E-Naira and the economy

e-Naira

SIR: The launch of e-Naira by President Muhammadu Buhari has put Nigeria in the league countries with electronic currencies. This is a welcome development. As stated by Mr President during the launch, the e-Naira will boost the country’s GDP by $29 billion in the next 10 years and attract more investment.

The launch of the e-Naira, unfortunately, coincides with the worsening economic situation particularly with the free fall of naira, and the currency chasing few available goods and services in market. The e-Naira has also come at a time when the per-capita income of the country remains the same since 1981, according to the World Bank’s country’s director.

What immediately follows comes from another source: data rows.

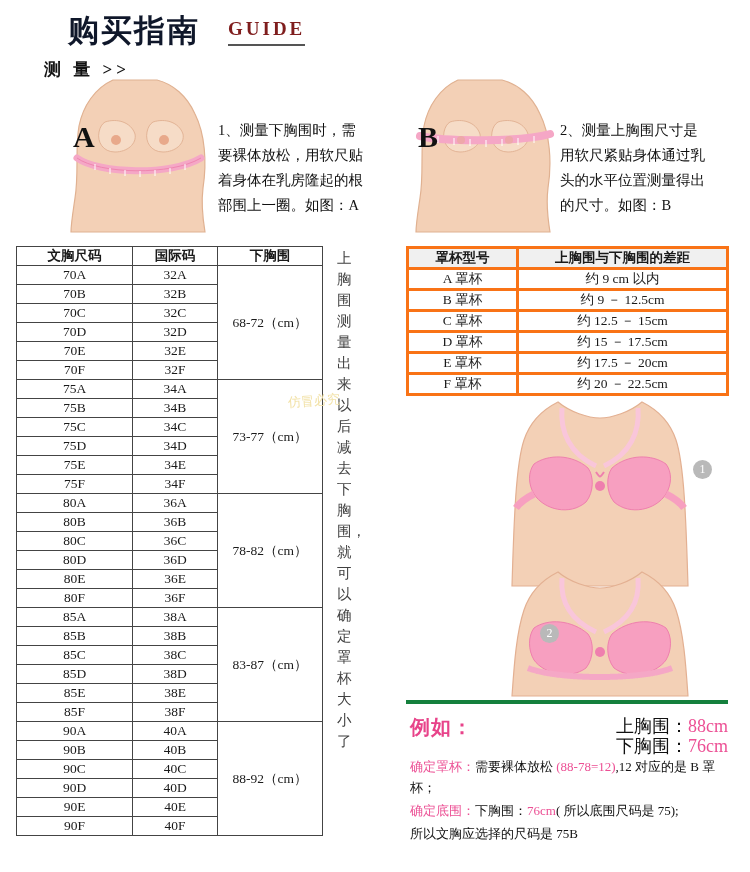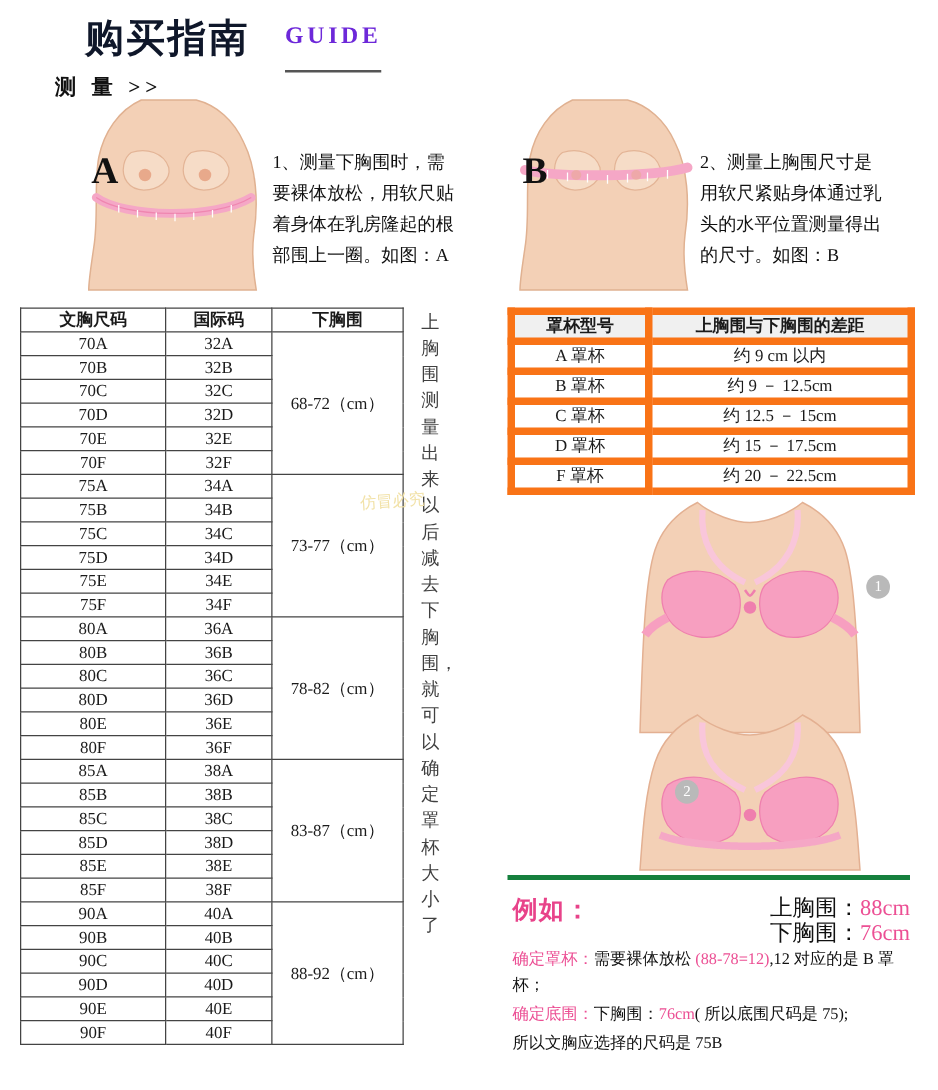--- a/index.html
+++ b/index.html
@@ -19,23 +19,23 @@
   .hdr-title {
     position: absolute; left: 68px; top: 4px;
     font-family: "Liberation Serif", serif;
     font-weight: bold; font-size: 31px; letter-spacing: 2px;
     color: #0f172a;
   }
   .hdr-sub {
     position: absolute; left: 228px; top: 12px;
     font-family: "Liberation Serif", serif;
     font-weight: bold; font-size: 19px; letter-spacing: 3px;
-    color: #6d28d9;
+    color: #7f1d1d;
     border-bottom: 2px solid #555;
-    padding-bottom: 16px;
+    padding-bottom: 4px;
     text-align: right;
   }
 
   
   .measure-label {
     position: absolute; left: 44px; top: 58px;
     font-family: "Liberation Serif", serif;
     font-size: 17px; font-weight: bold; color: #111;
     letter-spacing: 4px;
   }
@@ -84,21 +84,21 @@
   }
 
   
   .tbl-right {
     position: absolute; left: 406px; top: 246px;
     border-collapse: collapse;
     font-family: "Liberation Serif", serif;
     font-size: 13.5px;
   }
   .tbl-right th, .tbl-right td {
-    border: 6px solid #f97316;
+    border: 3px solid #f97316;
     height: 19px;
     text-align: center;
     padding: 0 4px;
   }
   .tbl-right th { background: #f0f0f0; font-weight: bold; }
   .r-c1 { width: 110px; }
   .r-c2 { width: 210px; }
 
   
   .circle-num {
@@ -363,20 +363,24 @@
         </tr>
         <tr>
           <td>C 罩杯</td>
           <td>约 12.5 － 15cm</td>
         </tr>
         <tr>
           <td>D 罩杯</td>
           <td>约 15 － 17.5cm</td>
         </tr>
         <tr>
+          <td>E 罩杯</td>
+          <td>约 17.5 － 20cm</td>
+        </tr>
+        <tr>
           <td>F 罩杯</td>
           <td>约 20 － 22.5cm</td>
         </tr>
       </tbody>
   </table>
 
   <div class="illus" style="left:500px; top:398px;">
     <svg width="200" height="190" viewBox="0 0 200 190">
       <path d="M58 4 C42 12 30 24 24 42 C16 66 14 120 12 188 L188 188 C186 120 184 66 176 42 C170 24 158 12 142 4 C130 14 112 20 100 20 C88 20 70 14 58 4 Z" fill="#f3d0b6" stroke="#e3b092" stroke-width="1.2"></path>
       <path d="M62 10 C60 34 70 56 96 68" fill="none" stroke="#f9c6da" stroke-width="5"></path>

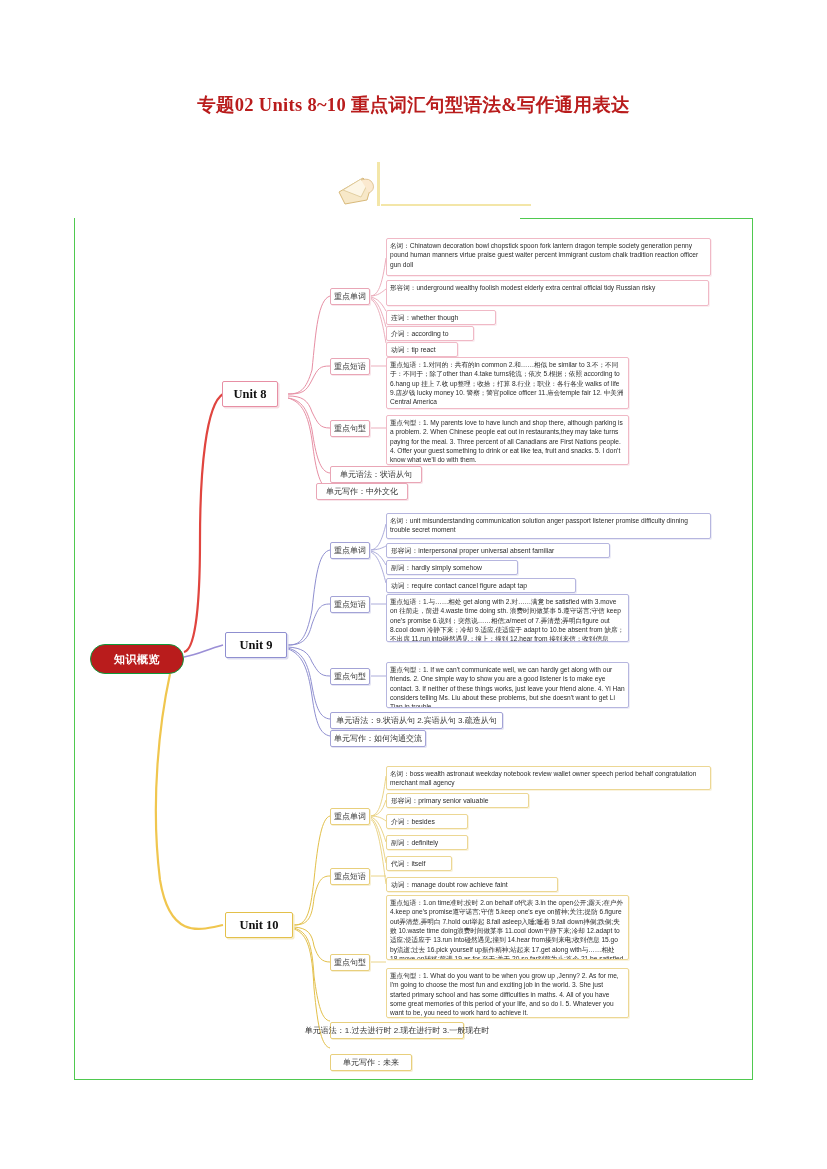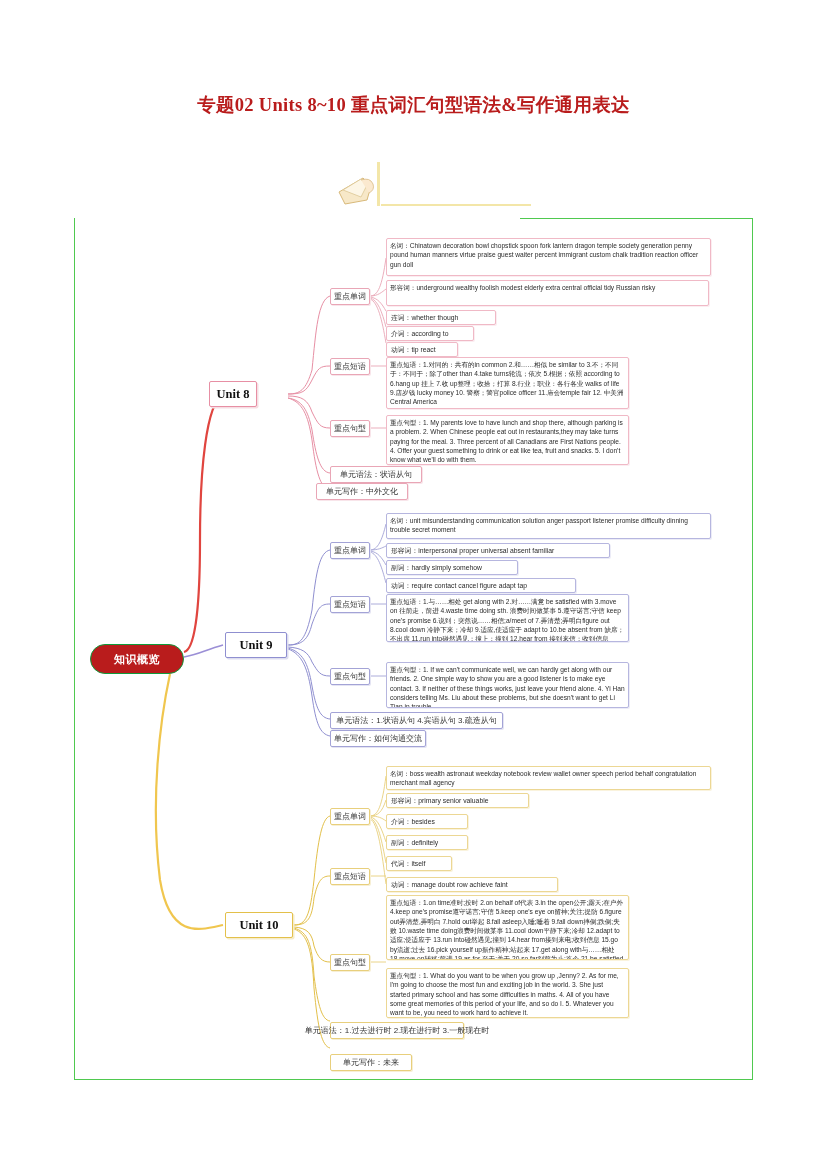--- a/index.html
+++ b/index.html
@@ -91,21 +91,21 @@
   .unit-node {
     position: absolute;
     height: 26px;
     background: #fff;
     display: flex; align-items: center; justify-content: center;
     font-weight: bold; font-size: 12.5px;
     font-family: "Liberation Serif","DejaVu Serif",serif;
     color: #111;
     border-radius: 2px;
   }
-  #unit-node-8  { left: 209px; top: 381px; width: 48px; border: 1.3px solid #e78fa4; box-shadow: 1.5px 1.5px 0 #f6dde3; }
+  #unit-node-8  { left: 222px; top: 381px; width: 56px; border: 1.3px solid #e78fa4; box-shadow: 1.5px 1.5px 0 #f6dde3; }
   #unit-node-9  { left: 225px; top: 632px; width: 62px; border: 1.3px solid #8f8fd0; box-shadow: 1.5px 1.5px 0 #ddddef; }
   #unit-node-10 { left: 225px; top: 912px; width: 68px; border: 1.3px solid #e3c04a; box-shadow: 1.5px 1.5px 0 #f6ecc9; }
 
   
   .cat-node {
     position: absolute;
     height: 17px;
     display: flex; align-items: center; justify-content: center;
     font-size: 8px; color: #333; background: #fff;
     border-radius: 2px; padding: 0 4px; white-space: nowrap;
@@ -243,21 +243,21 @@
 
 <div class="cat-node cat-purple" style="left:330px; top:596px; width:40px;">重点短语</div>
 <div class="leaf leaf-purple" style="left:386px; top:594px; width:243px; height:48px;">重点短语：1.与……相处 get along with 2.对……满意 be satisfied with 3.move on 往前走，前进 4.waste time doing sth. 浪费时间做某事 5.遵守诺言;守信  keep one's promise 6.说到；突然说……相信;a/meet of 7.弄清楚;弄明白figure out 8.cool down 冷静下来；冷却 9.适应,使适应于  adapt to 10.be absent from 缺席；不出席 11.run into碰然遇见；撞上；撞到 12.hear from 接到来信；收到信息</div>
 
 <div class="cat-node cat-purple" style="left:330px; top:668px; width:40px;">重点句型</div>
 <div class="leaf leaf-purple" style="left:386px; top:662px; width:243px; height:46px;">重点句型：1. If we can't communicate well, we can hardly get along with our friends.
 2. One simple way to show you are a good listener is to make eye contact.
 3. If neither of these things works, just leave your friend alone.
 4. Yi Han considers telling Ms. Liu about these problems, but she doesn't want to get Li Tian in trouble.</div>
 
-<div class="cat-node cat-purple" style="left:330px; top:712px; width:173px;">单元语法：1.状语从句 4.宾语从句 3.疏造从句</div>
+<div class="cat-node cat-purple" style="left:330px; top:712px; width:173px;">单元语法：9.状语从句 2.宾语从句 3.疏造从句</div>
 <div class="cat-node cat-purple" style="left:330px; top:730px; width:96px;">单元写作：如何沟通交流</div>
 
 <div class="cat-node cat-yellow" style="left:330px; top:808px; width:40px;">重点单词</div>
 
 <div class="leaf leaf-yellow" style="left:386px; top:766px; width:325px; height:24px;">名词：boss wealth astronaut weekday notebook review wallet owner speech period behalf congratulation merchant mall agency</div>
 
 <div class="leaf leaf-yellow leaf-sm" style="left:386px; top:793px; width:143px;">形容词：primary senior valuable</div>
 
 <div class="leaf leaf-yellow leaf-sm" style="left:386px; top:814px; width:82px;">介词：besides</div>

While e-Naira will curb illicit financial transaction and boost transactions in the financial sector, the apex bank did not explain to Nigerians whether the new digital currency will strengthen our fast crashing physical naira with exchange rate hovering around 570/$1 or not. Although, one is not an economist, but the continuing depreciation of naira amidst hyper-inflation in the country should worry every Nigerian.

In other words, the primary question begging for answer is – is the e-Naira going to aid our weak and devalued national currency, make it strong and stable?

Read Also: E-Naira and other matters

Understandably, there are many contributory factors to the current fate of the naira: political instability, terrorism in north east, banditry and other crises coupled with erratic power supply. Topmost on the list is the dwindling revenue from oil. Nigeria depends solely on revenue generated from oil to finance our imports. Our economy is thus affected anytime there is fall in oil price as it directly impacts on the exchange rate. Nigerian’s obsession with foreign goods hardly helps as Nigeria imports virtually everything the result of which is the pressure on the foreign reserves hence the continuing depreciation of the naira.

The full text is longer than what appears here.